*** Begin section ***
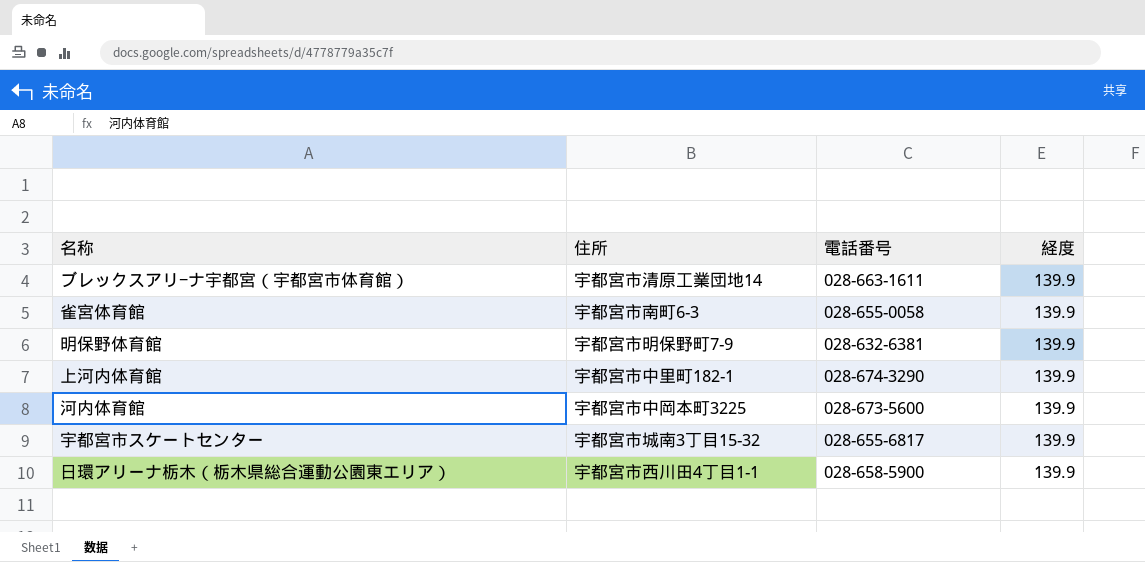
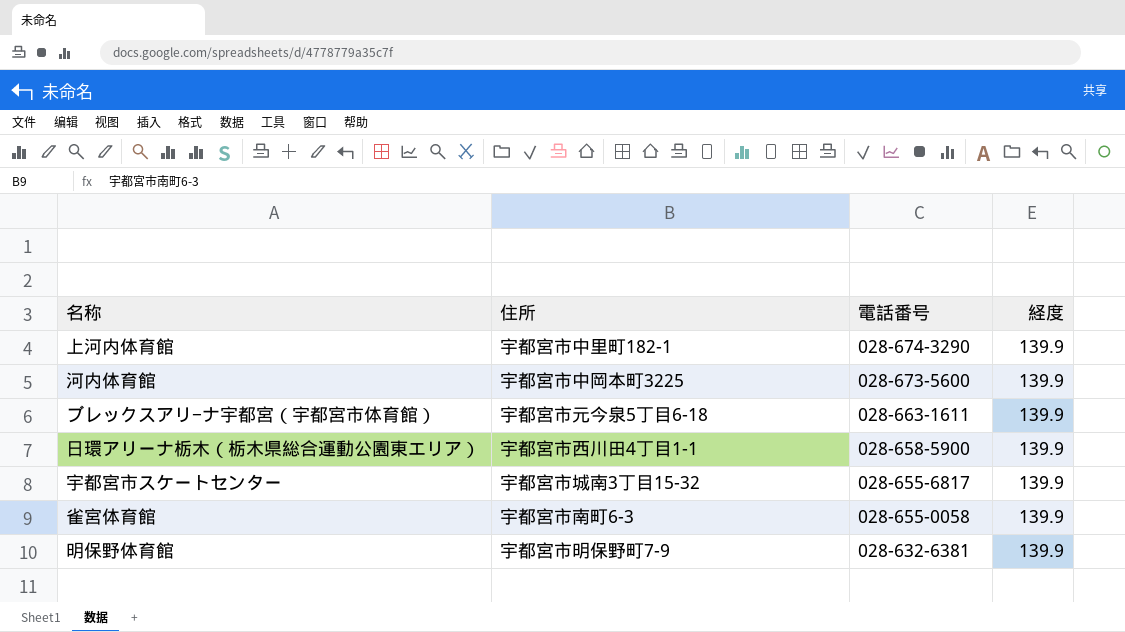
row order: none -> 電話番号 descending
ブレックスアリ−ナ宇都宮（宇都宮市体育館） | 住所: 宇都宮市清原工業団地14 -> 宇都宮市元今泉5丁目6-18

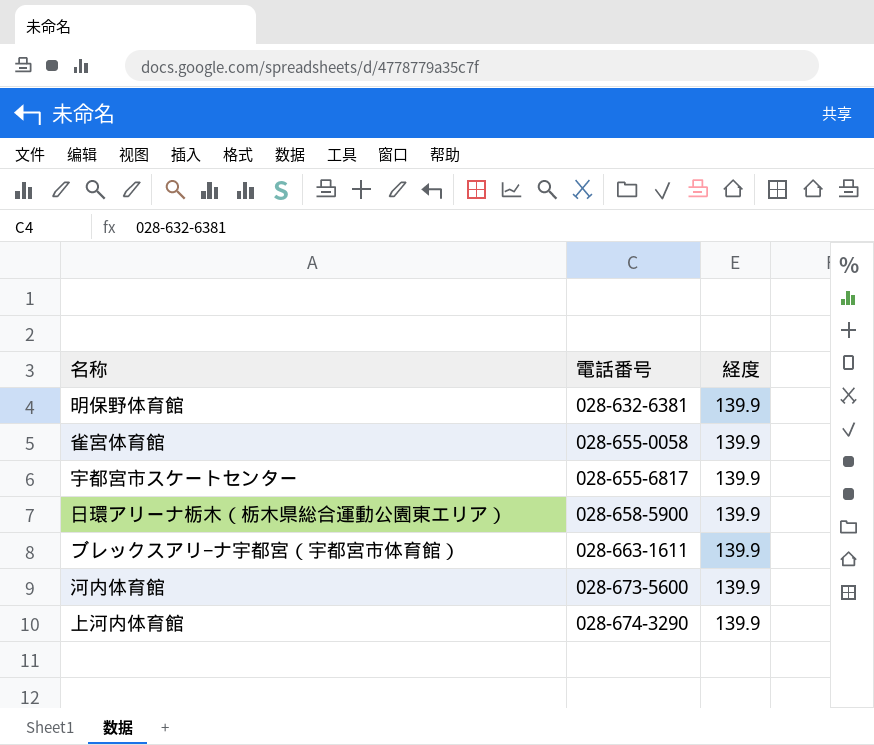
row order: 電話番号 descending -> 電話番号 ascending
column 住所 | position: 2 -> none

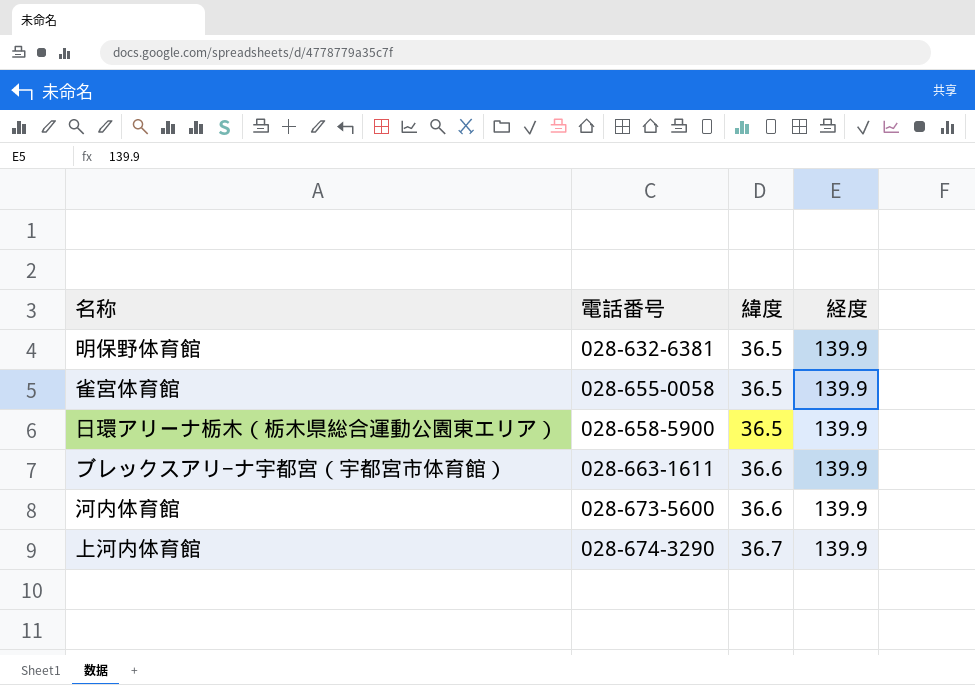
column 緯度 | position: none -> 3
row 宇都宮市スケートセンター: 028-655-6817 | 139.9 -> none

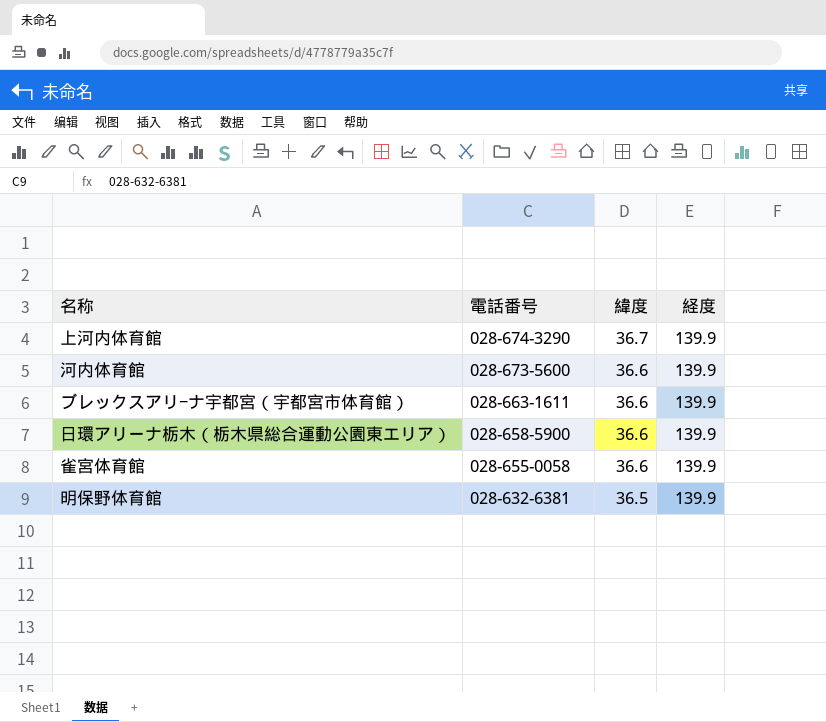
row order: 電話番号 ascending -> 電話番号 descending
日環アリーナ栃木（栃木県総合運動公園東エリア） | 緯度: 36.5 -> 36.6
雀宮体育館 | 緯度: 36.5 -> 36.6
*** End section ***
**What you should do:**
Without the pictures, transcribe the lines from the one containing "column 緯度 | position: none -> 3" through the end of the data, exactly and only those.

**Exercise output:**
column 緯度 | position: none -> 3
row 宇都宮市スケートセンター: 028-655-6817 | 139.9 -> none

row order: 電話番号 ascending -> 電話番号 descending
日環アリーナ栃木（栃木県総合運動公園東エリア） | 緯度: 36.5 -> 36.6
雀宮体育館 | 緯度: 36.5 -> 36.6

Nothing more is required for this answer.